"Where is your magistrate, your justice?" asked the minister.
"The mayor? Why, there he be! Your worship"—raising his voice to a shout—"here be a stranger fares to see you!"
"Does stranger want a thatcher?" answered a voice. "If he wants a thatcher, I'll come down to he; but if he wants the mayor, he must come up to I!"
Mr. Rogers raised his eyes and saw a portly man standing on a ladder, with a handful of golden straw, putting the last touches to a thatched roof. The thatcher Mayor of Castle Rising was a well-known personage in the country, and, removing his hat, Mr. Rogers stepped to the foot of the ladder and bade the dignitary good morning.
"May I be so far troublesome, sir, as to ask if this fellow, who sits tied by the leg, is indeed the man who gave Justice Tomkins news of a plot?"

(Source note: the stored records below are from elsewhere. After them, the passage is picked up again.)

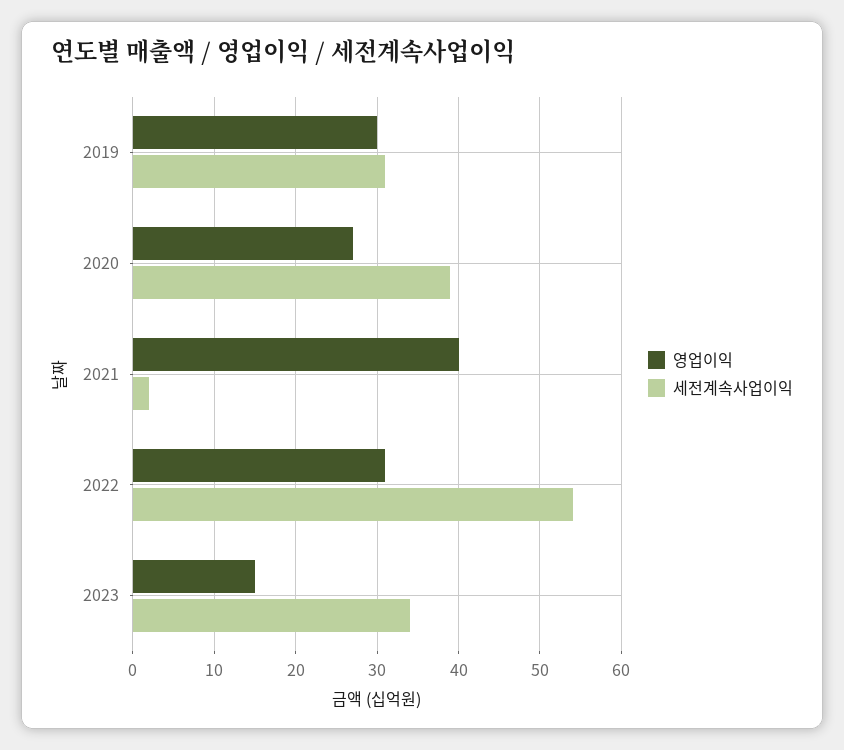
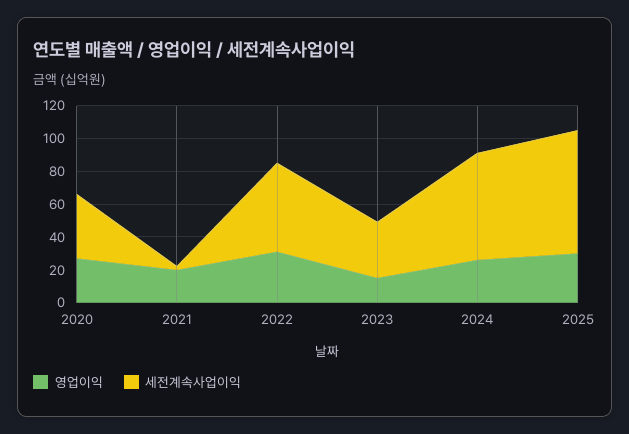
영업이익, 2019: 30 -> none
세전계속사업이익, 2019: 31 -> none
영업이익, 2021: 40 -> 20
영업이익, 2024: none -> 25
세전계속사업이익, 2024: none -> 65
영업이익, 2025: none -> 30
세전계속사업이익, 2025: none -> 75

"I know nothing of Justice Tomkins, sir," answered the mayor, raising his hat in his turn, "neither does Justice Tomkins know aught of me. Castle Rising is my place of office, and thatching is my trade, and I meddle with no other man's business. That drunken knave hath frightened a woman and robbed a hen-roost, for which I have committed him to jail, as by my duty bound, and I know nothing more of him."

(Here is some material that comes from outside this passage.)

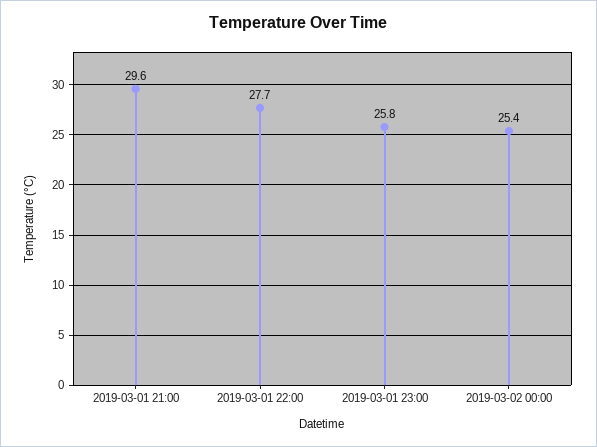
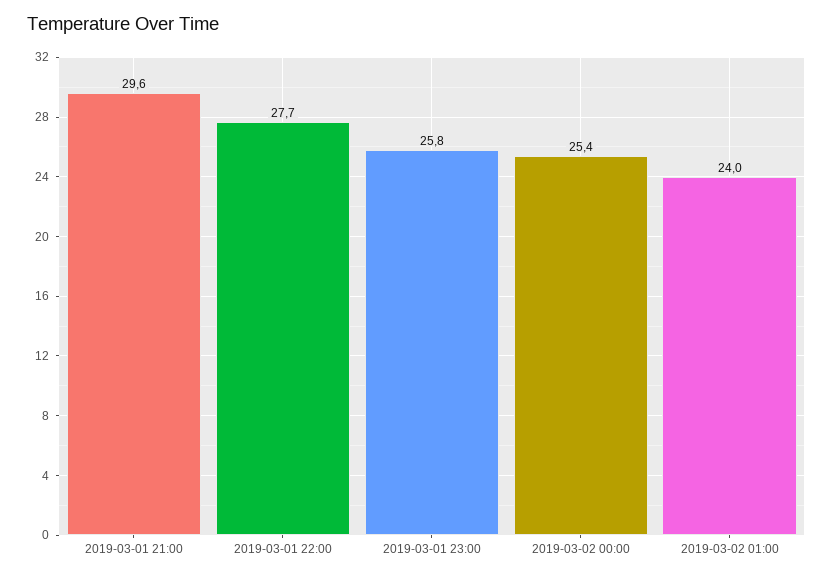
2019-03-02 01:00: none -> 24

"Sir, your discretion does you great honour," answered Mr. Rogers. "But it is not from idle curiosity that I inquire concerning this man, but from interest in a young gentlewoman who, I fear, hath been frightened out of the country by his malicious tales."
The temptation to a gossip was too much for the mayor's dignity. He turned round on the top of his ladder, and settled himself leisurely and began—
"And who may this gentlewoman be, good sir?"
The man's face was sensible and honest. Mr. Rogers rapidly decided that his help would be worth seeking.